Data items
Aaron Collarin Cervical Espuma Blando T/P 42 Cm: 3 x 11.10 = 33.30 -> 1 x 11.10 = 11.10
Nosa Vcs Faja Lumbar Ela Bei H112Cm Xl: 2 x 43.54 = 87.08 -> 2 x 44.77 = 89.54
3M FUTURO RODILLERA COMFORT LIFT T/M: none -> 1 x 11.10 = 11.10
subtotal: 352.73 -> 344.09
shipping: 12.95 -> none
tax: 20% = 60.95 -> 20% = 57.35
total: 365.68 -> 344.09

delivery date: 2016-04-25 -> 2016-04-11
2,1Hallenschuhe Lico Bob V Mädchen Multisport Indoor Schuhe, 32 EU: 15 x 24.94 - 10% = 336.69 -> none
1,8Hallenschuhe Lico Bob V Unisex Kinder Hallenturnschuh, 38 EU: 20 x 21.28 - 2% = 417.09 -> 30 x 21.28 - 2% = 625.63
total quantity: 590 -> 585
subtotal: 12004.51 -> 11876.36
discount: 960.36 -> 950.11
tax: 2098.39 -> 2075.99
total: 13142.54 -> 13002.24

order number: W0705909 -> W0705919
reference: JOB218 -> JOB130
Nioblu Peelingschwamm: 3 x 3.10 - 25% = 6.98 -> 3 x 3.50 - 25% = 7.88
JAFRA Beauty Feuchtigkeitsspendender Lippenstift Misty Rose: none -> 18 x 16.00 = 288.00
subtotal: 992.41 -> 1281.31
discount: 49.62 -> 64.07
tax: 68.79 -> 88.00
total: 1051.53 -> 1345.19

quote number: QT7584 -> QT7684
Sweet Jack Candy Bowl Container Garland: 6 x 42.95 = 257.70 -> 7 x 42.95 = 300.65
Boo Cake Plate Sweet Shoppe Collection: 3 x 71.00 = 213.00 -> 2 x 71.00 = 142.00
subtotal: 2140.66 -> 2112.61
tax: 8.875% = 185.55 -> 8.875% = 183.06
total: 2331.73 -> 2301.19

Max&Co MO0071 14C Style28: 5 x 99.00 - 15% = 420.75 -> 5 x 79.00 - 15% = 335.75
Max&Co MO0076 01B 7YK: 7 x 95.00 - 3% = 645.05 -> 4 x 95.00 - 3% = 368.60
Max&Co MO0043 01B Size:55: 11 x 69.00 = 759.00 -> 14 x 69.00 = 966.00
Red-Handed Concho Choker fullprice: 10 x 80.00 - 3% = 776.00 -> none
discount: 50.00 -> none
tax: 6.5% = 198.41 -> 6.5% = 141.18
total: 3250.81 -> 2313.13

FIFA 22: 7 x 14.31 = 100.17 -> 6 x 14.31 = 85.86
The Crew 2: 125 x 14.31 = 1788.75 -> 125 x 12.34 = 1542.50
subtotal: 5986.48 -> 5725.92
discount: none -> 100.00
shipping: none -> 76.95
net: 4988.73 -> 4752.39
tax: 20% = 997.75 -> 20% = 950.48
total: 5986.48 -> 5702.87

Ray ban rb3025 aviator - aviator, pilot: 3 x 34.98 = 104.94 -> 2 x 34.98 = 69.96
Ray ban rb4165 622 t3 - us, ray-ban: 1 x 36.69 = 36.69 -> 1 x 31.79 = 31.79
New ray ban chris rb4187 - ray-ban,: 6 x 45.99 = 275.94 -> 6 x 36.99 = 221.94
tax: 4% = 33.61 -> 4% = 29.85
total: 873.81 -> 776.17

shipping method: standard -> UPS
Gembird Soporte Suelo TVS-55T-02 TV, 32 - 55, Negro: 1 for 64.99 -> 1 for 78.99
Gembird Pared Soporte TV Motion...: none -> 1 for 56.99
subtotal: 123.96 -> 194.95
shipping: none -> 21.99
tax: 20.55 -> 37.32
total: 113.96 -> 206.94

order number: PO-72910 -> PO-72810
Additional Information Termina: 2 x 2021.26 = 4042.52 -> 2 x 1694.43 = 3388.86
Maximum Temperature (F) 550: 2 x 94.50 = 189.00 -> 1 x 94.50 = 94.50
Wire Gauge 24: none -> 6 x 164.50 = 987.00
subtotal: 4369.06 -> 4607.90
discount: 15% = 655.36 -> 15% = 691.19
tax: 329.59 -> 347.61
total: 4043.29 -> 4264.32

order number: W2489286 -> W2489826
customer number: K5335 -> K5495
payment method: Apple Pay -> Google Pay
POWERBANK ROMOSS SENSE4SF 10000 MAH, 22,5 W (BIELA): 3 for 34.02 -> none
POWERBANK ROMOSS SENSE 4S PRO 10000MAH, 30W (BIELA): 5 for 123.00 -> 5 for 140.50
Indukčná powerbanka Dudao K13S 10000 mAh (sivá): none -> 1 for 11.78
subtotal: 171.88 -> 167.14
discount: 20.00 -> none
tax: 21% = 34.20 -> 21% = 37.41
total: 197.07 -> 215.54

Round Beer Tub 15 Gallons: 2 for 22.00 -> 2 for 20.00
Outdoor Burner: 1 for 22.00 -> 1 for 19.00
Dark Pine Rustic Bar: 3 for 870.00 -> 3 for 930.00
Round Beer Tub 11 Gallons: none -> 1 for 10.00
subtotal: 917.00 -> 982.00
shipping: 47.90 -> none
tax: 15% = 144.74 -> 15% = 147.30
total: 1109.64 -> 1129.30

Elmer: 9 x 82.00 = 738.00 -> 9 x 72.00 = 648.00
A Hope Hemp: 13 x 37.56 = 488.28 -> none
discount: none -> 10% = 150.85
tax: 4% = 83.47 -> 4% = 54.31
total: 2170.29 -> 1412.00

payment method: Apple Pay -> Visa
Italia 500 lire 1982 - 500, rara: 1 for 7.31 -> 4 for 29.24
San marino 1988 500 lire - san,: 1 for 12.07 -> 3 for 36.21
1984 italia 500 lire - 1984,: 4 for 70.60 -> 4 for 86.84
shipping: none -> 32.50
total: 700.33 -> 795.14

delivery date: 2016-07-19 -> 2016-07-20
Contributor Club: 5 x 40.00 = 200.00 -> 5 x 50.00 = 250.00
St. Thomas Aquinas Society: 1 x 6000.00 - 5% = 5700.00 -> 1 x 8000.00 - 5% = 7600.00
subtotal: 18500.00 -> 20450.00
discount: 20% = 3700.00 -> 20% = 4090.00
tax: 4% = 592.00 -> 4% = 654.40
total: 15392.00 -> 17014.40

**Exercise brief**
Only the lines from the one with "discount: none -> 10% = 150.85" through the last line of the records belong in the answer, each copied exactly.

**Worked solution**
discount: none -> 10% = 150.85
tax: 4% = 83.47 -> 4% = 54.31
total: 2170.29 -> 1412.00

payment method: Apple Pay -> Visa
Italia 500 lire 1982 - 500, rara: 1 for 7.31 -> 4 for 29.24
San marino 1988 500 lire - san,: 1 for 12.07 -> 3 for 36.21
1984 italia 500 lire - 1984,: 4 for 70.60 -> 4 for 86.84
shipping: none -> 32.50
total: 700.33 -> 795.14

delivery date: 2016-07-19 -> 2016-07-20
Contributor Club: 5 x 40.00 = 200.00 -> 5 x 50.00 = 250.00
St. Thomas Aquinas Society: 1 x 6000.00 - 5% = 5700.00 -> 1 x 8000.00 - 5% = 7600.00
subtotal: 18500.00 -> 20450.00
discount: 20% = 3700.00 -> 20% = 4090.00
tax: 4% = 592.00 -> 4% = 654.40
total: 15392.00 -> 17014.40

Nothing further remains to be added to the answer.